(Data extracts begins)

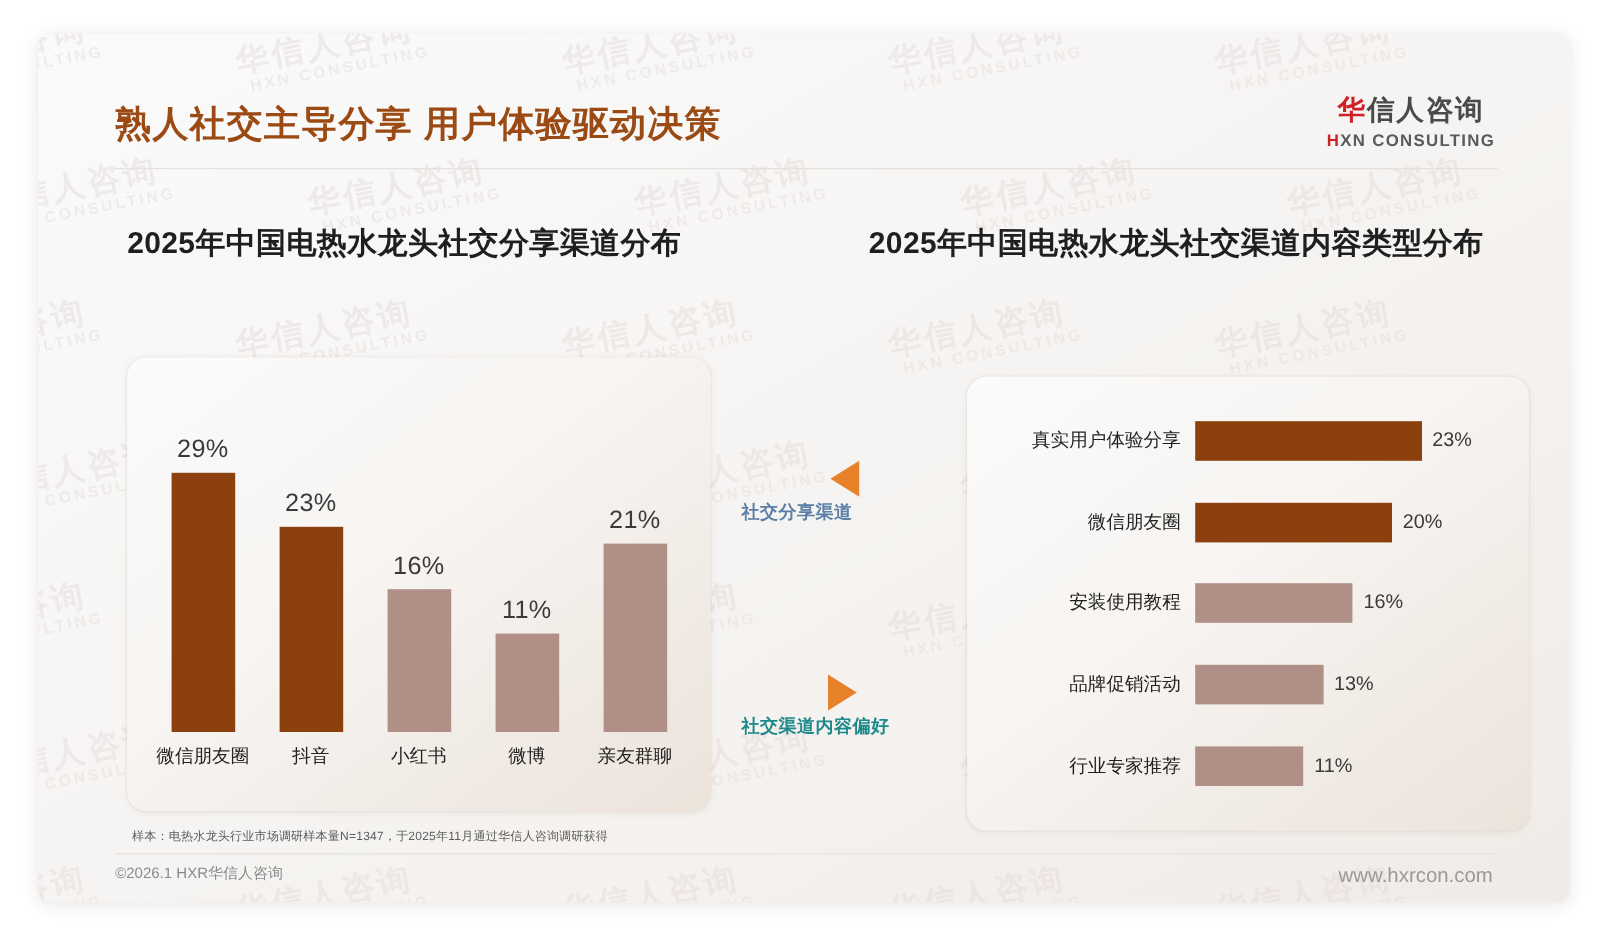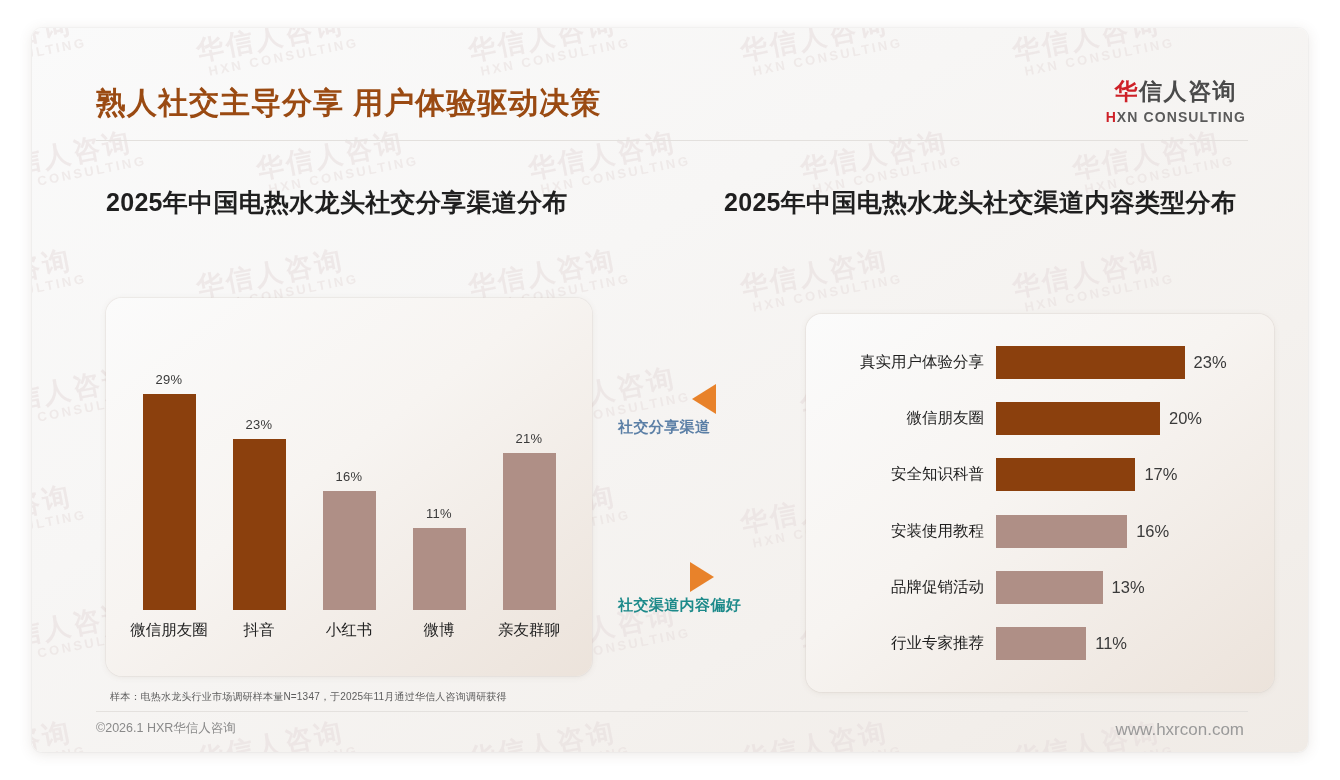--- a/index.html
+++ b/index.html
@@ -154,7 +154,7 @@
     height: 100%;
   }
   .vbar-val {
-    font-size: 13px;
+    font-size: 21px;
     color: #3a3a3a;
     margin-bottom: 7px;
     letter-spacing: 0.3px;

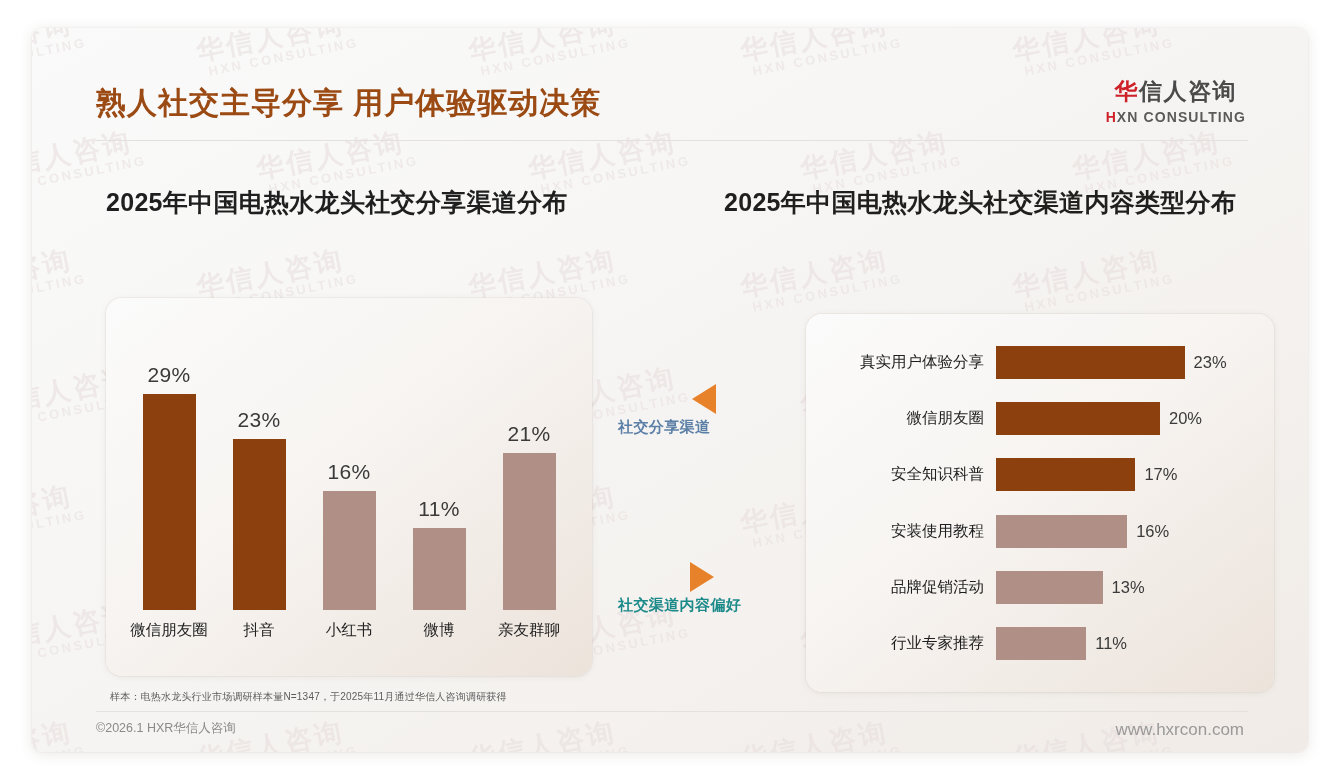--- a/index.html
+++ b/index.html
@@ -488,11 +488,6 @@
           <div class="hbar-val">20%</div>
         </div>
         <div class="hbar-row">
-          <div class="hbar-label">安全知识科普</div>
-          <div class="hbar-rect" style="background: rgb(139, 64, 13); width: 139.4px;"></div>
-          <div class="hbar-val">17%</div>
-        </div>
-        <div class="hbar-row">
           <div class="hbar-label">安装使用教程</div>
           <div class="hbar-rect" style="background: rgb(175, 143, 134); width: 131.2px;"></div>
           <div class="hbar-val">16%</div>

(Data extracts ends)

Assignment -
Because the pictures are not wanted, retype only the text of every record, exactly as given.

Written answer -
--- a/index.html
+++ b/index.html
@@ -154,7 +154,7 @@
     height: 100%;
   }
   .vbar-val {
-    font-size: 13px;
+    font-size: 21px;
     color: #3a3a3a;
     margin-bottom: 7px;
     letter-spacing: 0.3px;

--- a/index.html
+++ b/index.html
@@ -488,11 +488,6 @@
           <div class="hbar-val">20%</div>
         </div>
         <div class="hbar-row">
-          <div class="hbar-label">安全知识科普</div>
-          <div class="hbar-rect" style="background: rgb(139, 64, 13); width: 139.4px;"></div>
-          <div class="hbar-val">17%</div>
-        </div>
-        <div class="hbar-row">
           <div class="hbar-label">安装使用教程</div>
           <div class="hbar-rect" style="background: rgb(175, 143, 134); width: 131.2px;"></div>
           <div class="hbar-val">16%</div>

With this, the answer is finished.